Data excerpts
★ ★ ★ ★ ★ ★ ★
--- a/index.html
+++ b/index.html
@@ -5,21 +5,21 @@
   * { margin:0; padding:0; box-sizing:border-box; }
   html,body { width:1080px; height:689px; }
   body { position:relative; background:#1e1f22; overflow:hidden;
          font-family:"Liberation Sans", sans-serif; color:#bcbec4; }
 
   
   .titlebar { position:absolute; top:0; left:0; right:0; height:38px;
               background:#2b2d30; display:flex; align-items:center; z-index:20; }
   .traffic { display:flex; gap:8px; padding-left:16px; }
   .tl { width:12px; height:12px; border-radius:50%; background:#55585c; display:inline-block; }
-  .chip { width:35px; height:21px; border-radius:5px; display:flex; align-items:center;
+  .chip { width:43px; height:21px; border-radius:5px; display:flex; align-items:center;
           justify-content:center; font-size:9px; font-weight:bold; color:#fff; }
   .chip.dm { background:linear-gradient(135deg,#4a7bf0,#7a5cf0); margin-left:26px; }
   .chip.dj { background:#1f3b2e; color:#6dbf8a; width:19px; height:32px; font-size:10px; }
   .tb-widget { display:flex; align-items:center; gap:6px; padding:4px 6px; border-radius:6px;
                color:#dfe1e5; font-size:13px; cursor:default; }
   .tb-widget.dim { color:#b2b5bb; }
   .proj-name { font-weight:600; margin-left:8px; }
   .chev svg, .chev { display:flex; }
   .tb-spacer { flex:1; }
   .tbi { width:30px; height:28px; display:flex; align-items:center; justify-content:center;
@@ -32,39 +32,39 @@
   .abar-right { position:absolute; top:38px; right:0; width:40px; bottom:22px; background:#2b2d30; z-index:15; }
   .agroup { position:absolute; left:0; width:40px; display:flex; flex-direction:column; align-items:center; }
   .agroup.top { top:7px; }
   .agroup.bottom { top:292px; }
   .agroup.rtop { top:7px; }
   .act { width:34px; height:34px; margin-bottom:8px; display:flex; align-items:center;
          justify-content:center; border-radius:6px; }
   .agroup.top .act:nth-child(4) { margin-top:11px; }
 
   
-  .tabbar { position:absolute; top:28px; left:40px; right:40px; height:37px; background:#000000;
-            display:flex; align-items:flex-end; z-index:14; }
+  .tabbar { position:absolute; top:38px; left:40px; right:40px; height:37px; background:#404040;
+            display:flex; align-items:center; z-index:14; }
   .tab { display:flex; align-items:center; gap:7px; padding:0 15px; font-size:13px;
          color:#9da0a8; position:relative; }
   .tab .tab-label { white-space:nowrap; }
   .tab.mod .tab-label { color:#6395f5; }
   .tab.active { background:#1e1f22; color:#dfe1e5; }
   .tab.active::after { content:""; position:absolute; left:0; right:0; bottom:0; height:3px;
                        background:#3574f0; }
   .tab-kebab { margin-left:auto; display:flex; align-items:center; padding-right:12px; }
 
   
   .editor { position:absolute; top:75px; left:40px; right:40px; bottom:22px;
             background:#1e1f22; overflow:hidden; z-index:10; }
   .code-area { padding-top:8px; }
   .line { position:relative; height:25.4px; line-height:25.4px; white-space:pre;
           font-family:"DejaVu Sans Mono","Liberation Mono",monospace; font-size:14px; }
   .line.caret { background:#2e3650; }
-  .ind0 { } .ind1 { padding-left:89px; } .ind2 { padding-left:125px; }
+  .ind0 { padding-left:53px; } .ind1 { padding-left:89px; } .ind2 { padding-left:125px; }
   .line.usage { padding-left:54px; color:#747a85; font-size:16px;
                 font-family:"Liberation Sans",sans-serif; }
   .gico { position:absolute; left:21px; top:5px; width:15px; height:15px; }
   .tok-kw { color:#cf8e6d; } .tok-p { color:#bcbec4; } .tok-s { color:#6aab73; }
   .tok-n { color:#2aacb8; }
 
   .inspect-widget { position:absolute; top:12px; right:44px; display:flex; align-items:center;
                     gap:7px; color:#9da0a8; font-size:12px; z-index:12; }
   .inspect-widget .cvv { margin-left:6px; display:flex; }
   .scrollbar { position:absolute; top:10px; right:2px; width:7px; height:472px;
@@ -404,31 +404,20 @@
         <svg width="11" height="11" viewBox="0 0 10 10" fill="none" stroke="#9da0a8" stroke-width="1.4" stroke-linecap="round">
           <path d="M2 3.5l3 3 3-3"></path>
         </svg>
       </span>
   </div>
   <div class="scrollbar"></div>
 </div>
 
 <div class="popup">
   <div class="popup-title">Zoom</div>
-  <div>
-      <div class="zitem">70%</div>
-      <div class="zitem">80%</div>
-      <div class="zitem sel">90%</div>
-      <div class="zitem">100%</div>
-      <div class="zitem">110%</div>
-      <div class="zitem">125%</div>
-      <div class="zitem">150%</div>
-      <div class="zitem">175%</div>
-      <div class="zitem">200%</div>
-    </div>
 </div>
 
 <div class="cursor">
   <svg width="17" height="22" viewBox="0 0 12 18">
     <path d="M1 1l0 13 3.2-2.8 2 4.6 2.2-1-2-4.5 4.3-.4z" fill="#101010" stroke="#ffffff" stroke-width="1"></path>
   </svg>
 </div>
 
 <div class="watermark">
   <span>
★ ★ ★ ★ ★ ★ ★
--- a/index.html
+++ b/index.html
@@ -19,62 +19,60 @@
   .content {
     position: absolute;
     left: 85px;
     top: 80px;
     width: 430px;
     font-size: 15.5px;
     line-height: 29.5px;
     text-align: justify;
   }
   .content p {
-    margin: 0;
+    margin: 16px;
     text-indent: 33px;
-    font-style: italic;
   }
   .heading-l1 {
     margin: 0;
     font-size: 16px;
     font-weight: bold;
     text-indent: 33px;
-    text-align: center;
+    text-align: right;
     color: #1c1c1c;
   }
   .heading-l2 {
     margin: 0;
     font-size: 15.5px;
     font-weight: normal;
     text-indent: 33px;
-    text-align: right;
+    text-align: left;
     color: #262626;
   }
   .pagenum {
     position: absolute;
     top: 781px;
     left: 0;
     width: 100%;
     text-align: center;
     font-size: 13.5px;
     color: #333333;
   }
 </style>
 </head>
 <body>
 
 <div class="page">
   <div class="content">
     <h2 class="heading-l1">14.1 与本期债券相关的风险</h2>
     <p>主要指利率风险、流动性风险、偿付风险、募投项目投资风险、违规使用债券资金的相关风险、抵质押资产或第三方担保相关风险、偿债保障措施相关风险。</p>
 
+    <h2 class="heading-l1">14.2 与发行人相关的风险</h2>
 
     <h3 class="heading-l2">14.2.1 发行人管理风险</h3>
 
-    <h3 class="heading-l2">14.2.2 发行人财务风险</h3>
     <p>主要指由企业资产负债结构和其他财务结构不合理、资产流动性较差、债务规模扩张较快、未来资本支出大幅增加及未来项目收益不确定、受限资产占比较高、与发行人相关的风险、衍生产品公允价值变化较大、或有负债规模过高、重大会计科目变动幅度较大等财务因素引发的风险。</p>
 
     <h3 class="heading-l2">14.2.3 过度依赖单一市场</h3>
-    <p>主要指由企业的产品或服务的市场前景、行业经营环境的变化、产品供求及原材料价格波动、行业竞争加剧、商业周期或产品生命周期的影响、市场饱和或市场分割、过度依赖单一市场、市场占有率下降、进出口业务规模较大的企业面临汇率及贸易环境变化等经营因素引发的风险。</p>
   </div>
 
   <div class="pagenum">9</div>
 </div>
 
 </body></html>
★ ★ ★ ★ ★ ★ ★
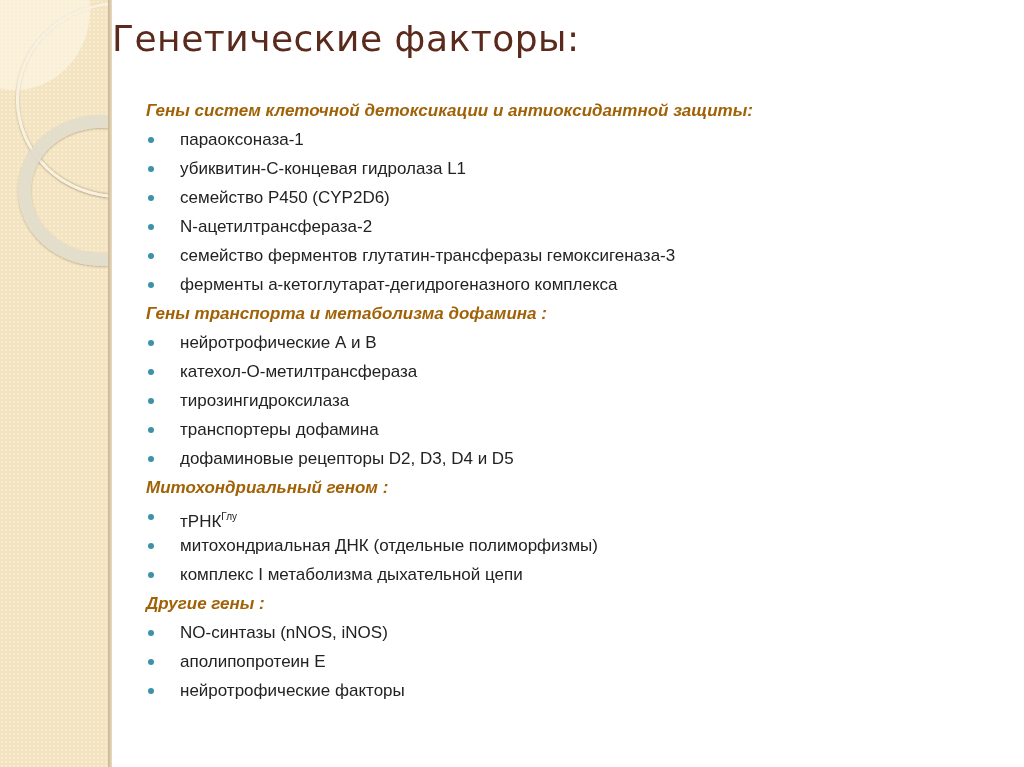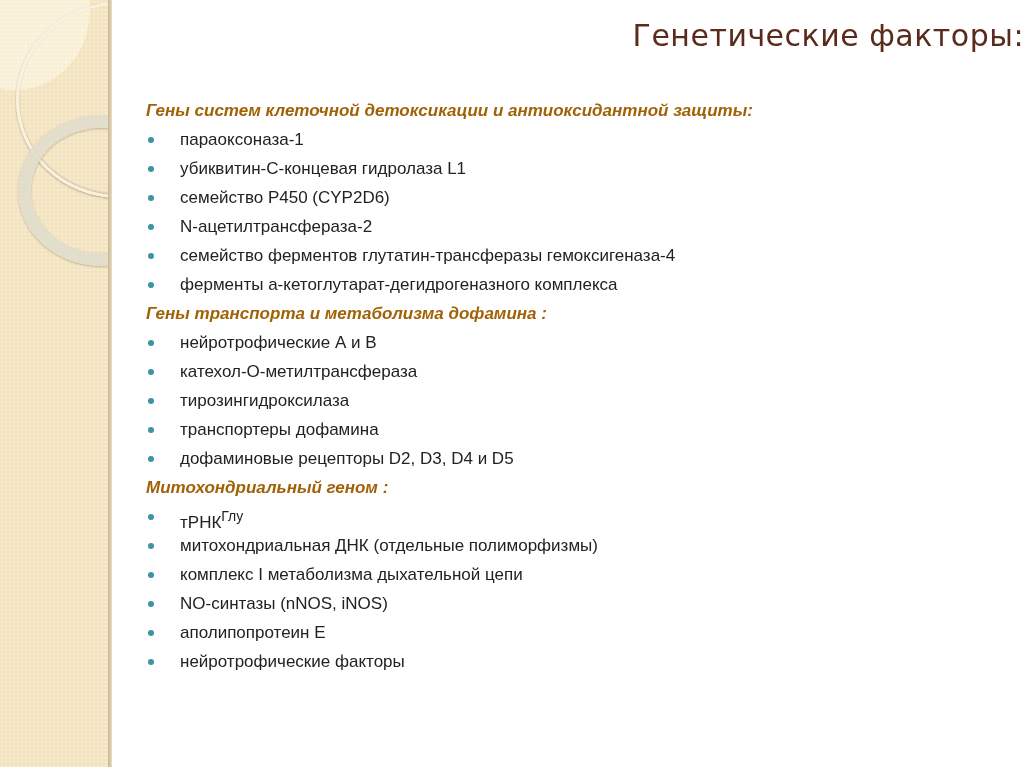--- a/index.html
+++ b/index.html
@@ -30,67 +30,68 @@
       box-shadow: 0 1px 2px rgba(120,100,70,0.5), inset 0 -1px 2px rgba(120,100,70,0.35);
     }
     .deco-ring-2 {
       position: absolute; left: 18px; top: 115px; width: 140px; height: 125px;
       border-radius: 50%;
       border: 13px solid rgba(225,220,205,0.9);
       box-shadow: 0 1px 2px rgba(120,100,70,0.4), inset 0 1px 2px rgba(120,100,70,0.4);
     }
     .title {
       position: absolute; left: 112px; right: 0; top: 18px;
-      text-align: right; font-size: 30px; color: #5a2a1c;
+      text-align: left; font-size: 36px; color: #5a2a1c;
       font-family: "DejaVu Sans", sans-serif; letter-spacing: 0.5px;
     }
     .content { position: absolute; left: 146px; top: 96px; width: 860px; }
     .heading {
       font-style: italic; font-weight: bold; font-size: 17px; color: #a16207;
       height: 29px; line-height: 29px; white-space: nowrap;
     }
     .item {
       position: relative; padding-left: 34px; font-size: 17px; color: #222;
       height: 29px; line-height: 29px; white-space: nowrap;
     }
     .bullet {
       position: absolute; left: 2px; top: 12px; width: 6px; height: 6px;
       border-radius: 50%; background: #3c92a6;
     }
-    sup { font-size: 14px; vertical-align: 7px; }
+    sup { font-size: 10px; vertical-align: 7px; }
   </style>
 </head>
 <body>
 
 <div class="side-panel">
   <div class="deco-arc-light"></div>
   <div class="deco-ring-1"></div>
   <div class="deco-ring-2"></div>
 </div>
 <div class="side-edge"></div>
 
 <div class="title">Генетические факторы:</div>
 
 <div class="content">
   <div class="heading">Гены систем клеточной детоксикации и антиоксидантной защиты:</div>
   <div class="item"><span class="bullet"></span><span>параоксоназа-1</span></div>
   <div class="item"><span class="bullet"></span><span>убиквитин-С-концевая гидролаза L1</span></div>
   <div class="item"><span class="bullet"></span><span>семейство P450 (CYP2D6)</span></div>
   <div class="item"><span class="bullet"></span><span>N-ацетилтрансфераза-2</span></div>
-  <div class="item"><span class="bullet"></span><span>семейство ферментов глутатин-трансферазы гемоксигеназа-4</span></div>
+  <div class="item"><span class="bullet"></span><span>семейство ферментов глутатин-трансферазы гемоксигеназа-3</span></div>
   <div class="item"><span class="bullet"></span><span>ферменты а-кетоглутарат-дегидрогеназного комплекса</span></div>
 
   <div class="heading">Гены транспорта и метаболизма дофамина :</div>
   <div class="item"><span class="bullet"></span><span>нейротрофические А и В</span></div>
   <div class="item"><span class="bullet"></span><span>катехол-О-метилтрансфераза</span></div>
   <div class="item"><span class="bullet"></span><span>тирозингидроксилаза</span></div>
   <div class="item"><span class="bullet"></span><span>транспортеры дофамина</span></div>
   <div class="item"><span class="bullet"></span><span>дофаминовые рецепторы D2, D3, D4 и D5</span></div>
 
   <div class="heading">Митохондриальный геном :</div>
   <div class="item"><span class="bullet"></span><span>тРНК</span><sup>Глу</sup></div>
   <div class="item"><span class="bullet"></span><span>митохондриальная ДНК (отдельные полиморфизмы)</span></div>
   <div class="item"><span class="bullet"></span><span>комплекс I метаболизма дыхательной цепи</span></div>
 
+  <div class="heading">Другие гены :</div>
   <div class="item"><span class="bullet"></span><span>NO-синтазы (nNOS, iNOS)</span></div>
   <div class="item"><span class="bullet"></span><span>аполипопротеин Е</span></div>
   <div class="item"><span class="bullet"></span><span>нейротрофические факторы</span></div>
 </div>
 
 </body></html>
★ ★ ★ ★ ★ ★ ★
Problem to work on:
Lines from the entries that contain the word "DejaVu" are what the answer must hold.

Problem solution:
           font-family:"DejaVu Sans Mono","Liberation Mono",monospace; font-size:14px; }
       font-family: "DejaVu Sans", sans-serif; letter-spacing: 0.5px;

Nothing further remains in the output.